Anything was better than to go back to that woful assembly, yet she

choked down a protest and said quietly: "I am ready. I am afraid I have been a bother to you, Captain

Courtenay."

"Say, rather, you have given me hope. I think Heaven has work for you

to do in the world. Let me go out first. Never mind Joey. He can

struggle along behind. Steady now. Head down and lean well against

the wind."

Elsie found, to her amazement, that there was less sense of danger in

facing the wind than in being driven along before it. Moreover, she

had greater confidence during this second transit over the exposed

portion of the deck. She felt Courtenay dragging her on irresistibly

until they gained the lee of the smoking-room. He let her rest there,

beneath the ladder leading to the bridge. Then a strange revulsion of

feeling came to him. He experienced an overwhelming desire not to be

parted from her; he had a sickening fear that he might never see her

again; so he shouted, very close to her cheek: "Would you like to sit in my cabin a little while, if I bring Miss

Baring?"

She thought that would be splendid. Courtenay, if any one, would

succeed in calming Isobel. In order to make herself heard she, in

turn, had to put her lips quite near to Courtenay's face.
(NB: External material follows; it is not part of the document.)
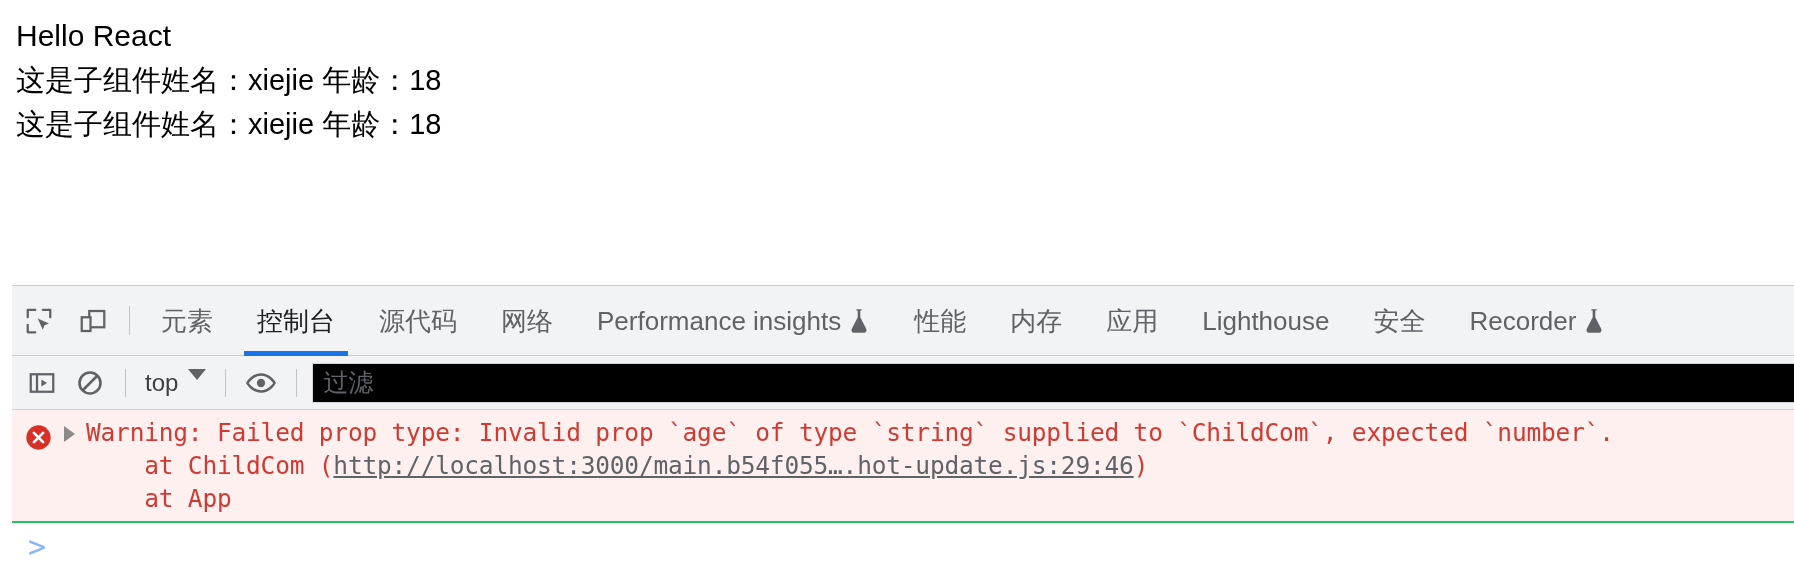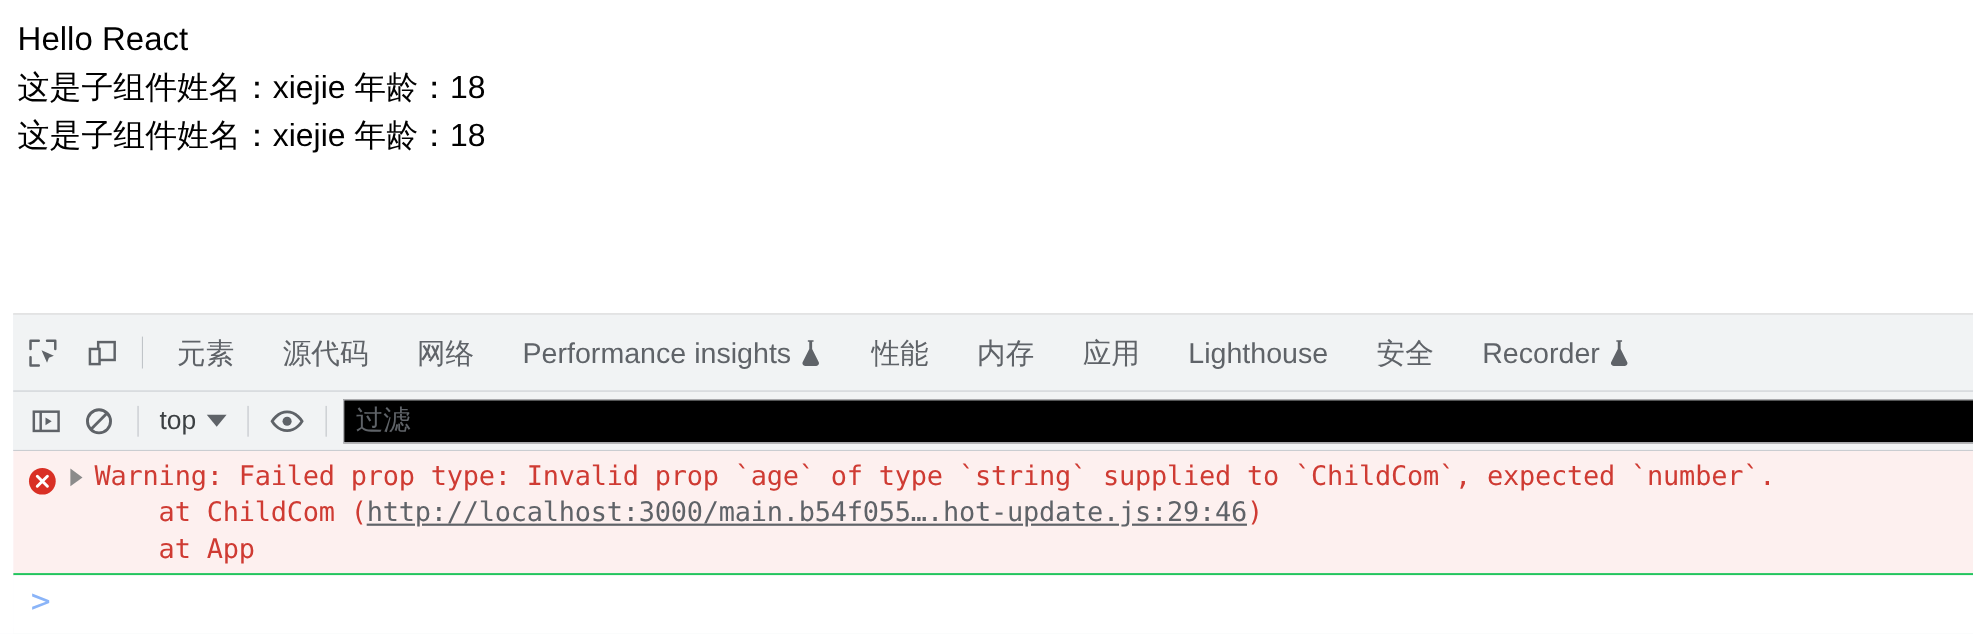"控制台" div.tab { html: none -> <div> <span>控制台</span> </div> }
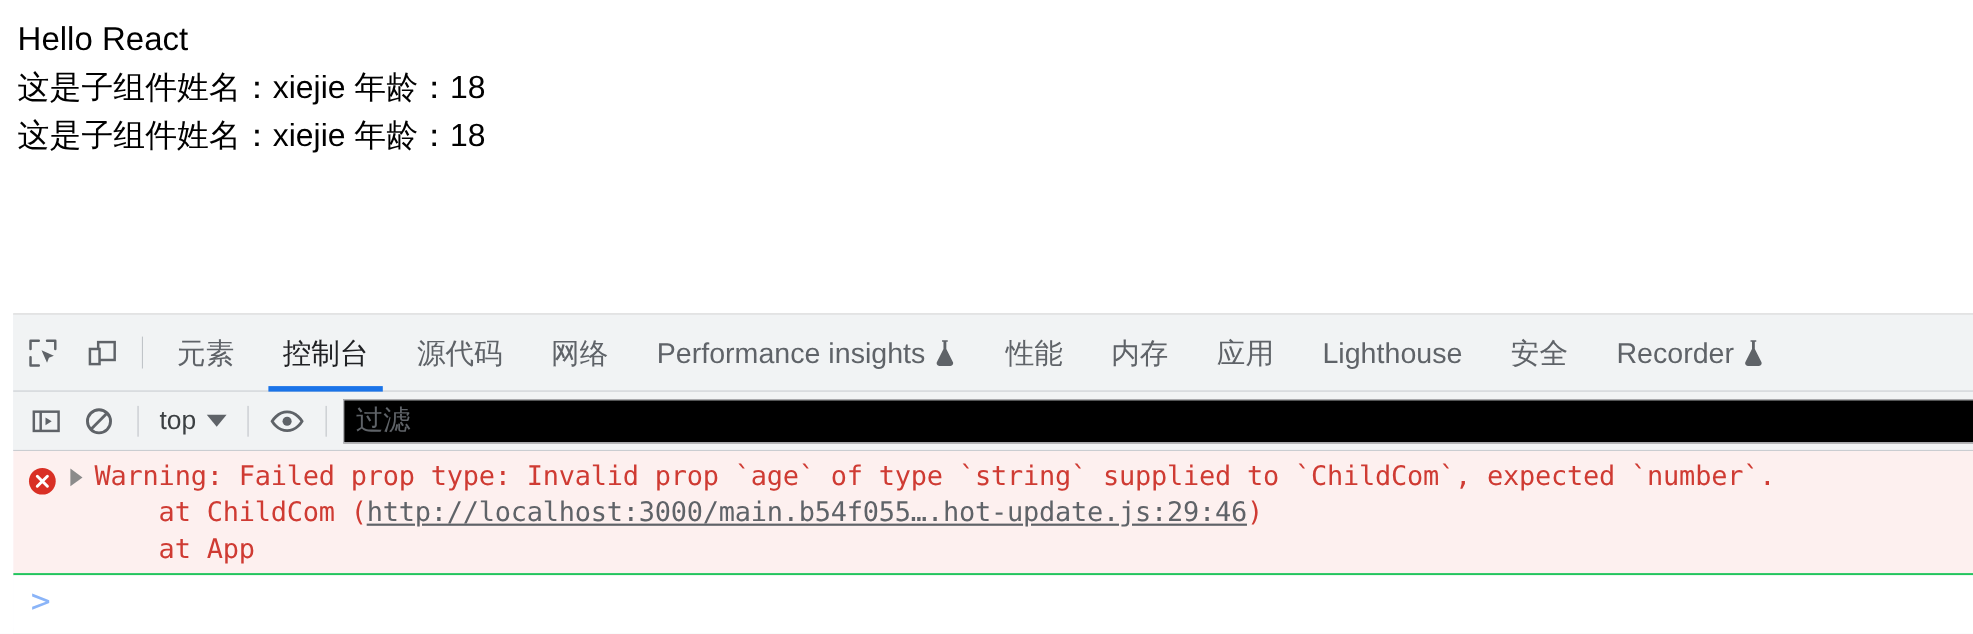"top" .ctx-select { align-items: center -> flex-start }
"Yes," she cried, "I shall be only too pleased. But be patient with

her; she is very frightened."

There is no accounting for the workings of a man's mind. Courtenay, at

no time a lady's man, most certainly had other matters to attend to

just then. Yet here he was thinking only of a woman's comfort. His

dismal forebodings were banished by a rush of absurd delight at the

thought that he would have an opportunity of speaking to her

occasionally. What a brave girl she was! What a wife for a sailor!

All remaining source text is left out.